Ragazzaccio, la recensione del film sul bullismo fatto per i ragazzi

Il teen drama sentimentale di Paolo Ruffini punta a superare barriere e stereotipi

Ragazzaccio recensione

E’ dedicato ai ragazzi, gli “intelligenti che non si applicano” come il Ragazzaccio del titolo, uno di quelli che vengono “buttati fuori” invece che tenuti ‘dentro’, inclusi e fatti sentire parte di qualcosa di più grande e comune. “Ero uno di loro“, dice il regista, Paolo Ruffini, che prima di questo gradito ritorno alla regia (al cinema dal 3 novembre, distribuito da Adler Entertainment), in due precedenti documentari ci aveva portato tra i malati di Alzheimer e con i ragazzi con Sindrome di Down, che in diverse occasioni abbiamo visto con lui. E che non perde occasione per sottolineare come la diversità spesso sia negli occhi di chi la vive, male, per parafrasare un noto refrain.

 

Stavolta in un film costruito insieme a Beppe Fiorello, Massimo Ghini, Sabrina Impacciatore (oltre a Nicola Nocella, dietro le quinte) e ambientato durante la pandemia, eppure non sul Covid-19, quanto piuttosto sugli effetti sugli adolescenti della forzata mancanza di interazione in una fase fondamentale per lo sviluppo delle relazioni sociali. Una storia d’amore, ma soprattutto un viaggio nella solitudine e la sofferenza di un cosiddetto “bullo”, anche lui vittima delle conseguenze di quel momento storico e delle proprie difficoltà, della mancanza di ascolto, anaffettività e aspettative schiaccianti, nel bene e nel male.

Ragazzaccio – Anche i Bulli piangono

Il bullo è Mattia, affidato all’esordiente Alessandro Bisegna, costantemente ‘contro’ e preoccupato più di far divertire gli amici che di affrontare la paura di essere bocciato per l’ennesima volta. Tra lezioni in Dad e videogame, le sue interazioni sono ovviamente mediate dallo schermo del computer o del cellulare, dove però scopre l’idealista Lucia (alla quale dà corpo la star di Instagram Jenny De Nucci). Che inizia a valorizzare quello che agli altri Mattia tiene nascosto, che gli fa scoprire un sentimento nuovo. Analogamente a quel che fa il suo professore di Letteratura (Beppe Fiorello), che lo ascolta accompagnandolo verso un ritrovato amore per sé stessi e per la bellezza, ma anche per i suoi genitori: suo padre (Massimo Ghini), infermiere travolto dall’emergenza sanitaria, e sua madre (Sabrina Impacciatore), insoddisfatta e facile preda di ogni tipo di complottismo.

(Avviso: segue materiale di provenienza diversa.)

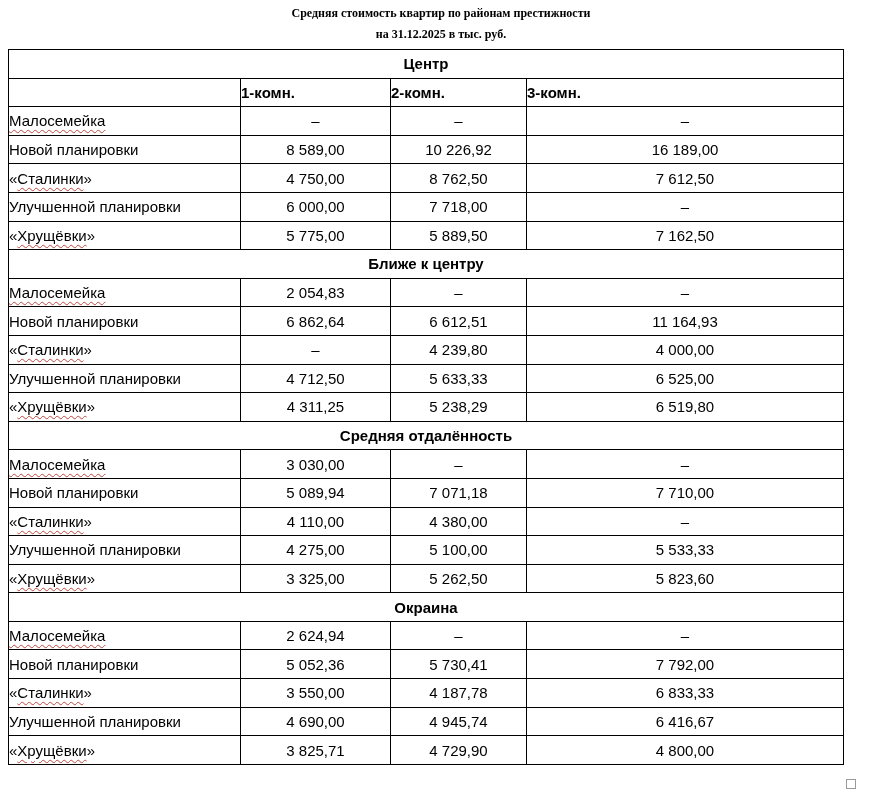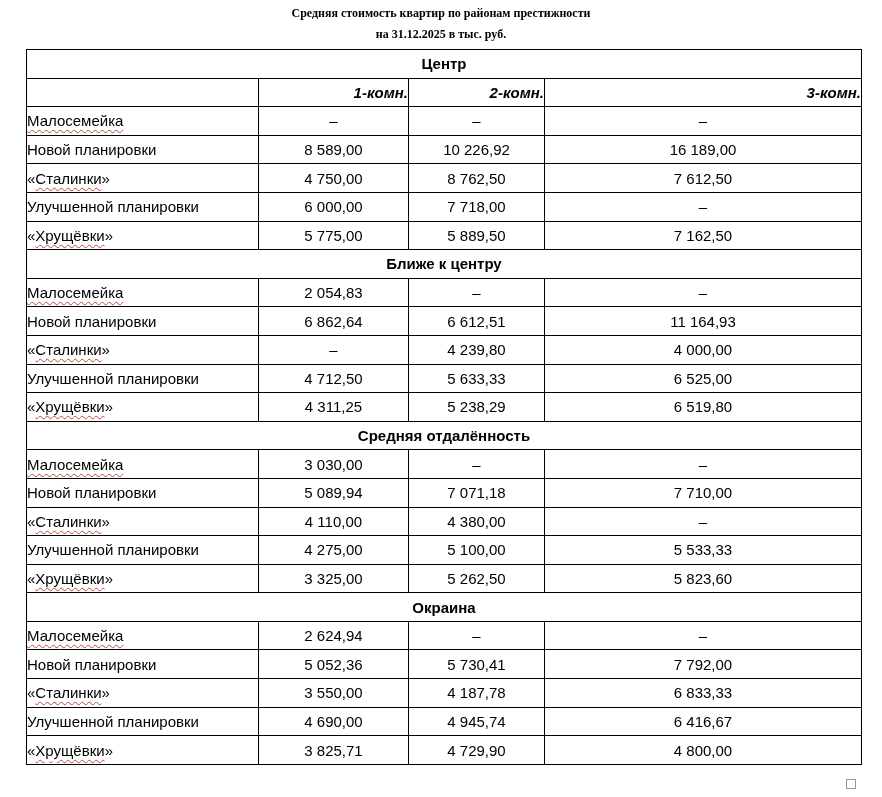"Центр" table.price-table { margin: 5px 0 0 26px -> 5px 0 0 8px }
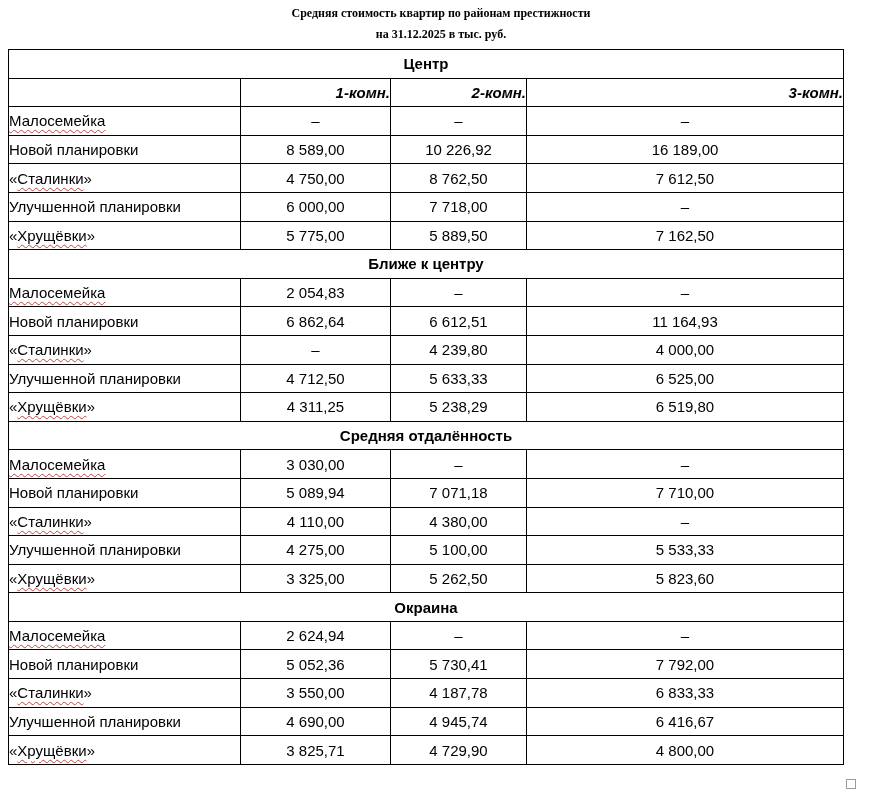"1-комн." td.col-header { font-style: italic -> none; text-align: right -> left }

Pandemia, disagio e sofferenza

Una vicenda assolutamente non banale come le premesse rischierebbero di farla apparire, tanto siamo abituati a un trattamento strumentale e pigro di certi temi. Un “romanzo di formazione”, come lo descrive la produzione, al quale il minimalismo produttivo pare aver giovato, in grado di utilizzare i social network senza farsi limitare dagli stereotipi che li circondano e di raccontare un mondo degli adulti talmente spaventato e preoccupato per i propri figli da finire per trascurare proprio loro.

Non a caso Ruffini ribadisce “l’ho fatto per i ragazzi”, se non fosse abbastanza chiaro dal taglio e dalla forma scelta, che nel tentativo di abbracciare ogni aspetto dell’universo adolescenziale di riferimento finisce forse per forzare alcune narrazioni e l’idillio al centro dello sviluppo, restando comunque sempre gradevole e credibile. Merito anche di un lavoro di ‘traduzione’ del mondo teen per un pubblico che quell’età ha superato da tempo, e al quale si cerca di parlare dei “sognetti” di chi ancora non ha gli strumenti adatti per comprendere se stesso prima ancora della realtà in divenire che lo circonda.

Al netto di debolezze, retorica o semplificazioni – senza volerne fare una colpa a un film comunque riuscito, nonostante le condizioni in cui è stato realizzato – con Ragazzaccio Ruffini si conferma capace di comunicare quello cui tiene, come già fatto in precedenza. E di aiutare chi potrebbe averne bisogno a trovare una chiave utile: ai più giovani, per non sentirsi soli e incompresi (utile ricordare il numero verde 800-770-960 della Associazione Nazionale dipendenze tecnologiche, Gap e Cyberbullismo Di.Te.), e ai loro ‘maestri’, pur angosciati e disperati. Tutti, ognuno a suo modo, abbandonati a se stessi e affamati di momenti “da screenshottare“. Tutti pronti a scioglierci e (af)fidarci al più semplice e fondamentale dei “tu come stai?”.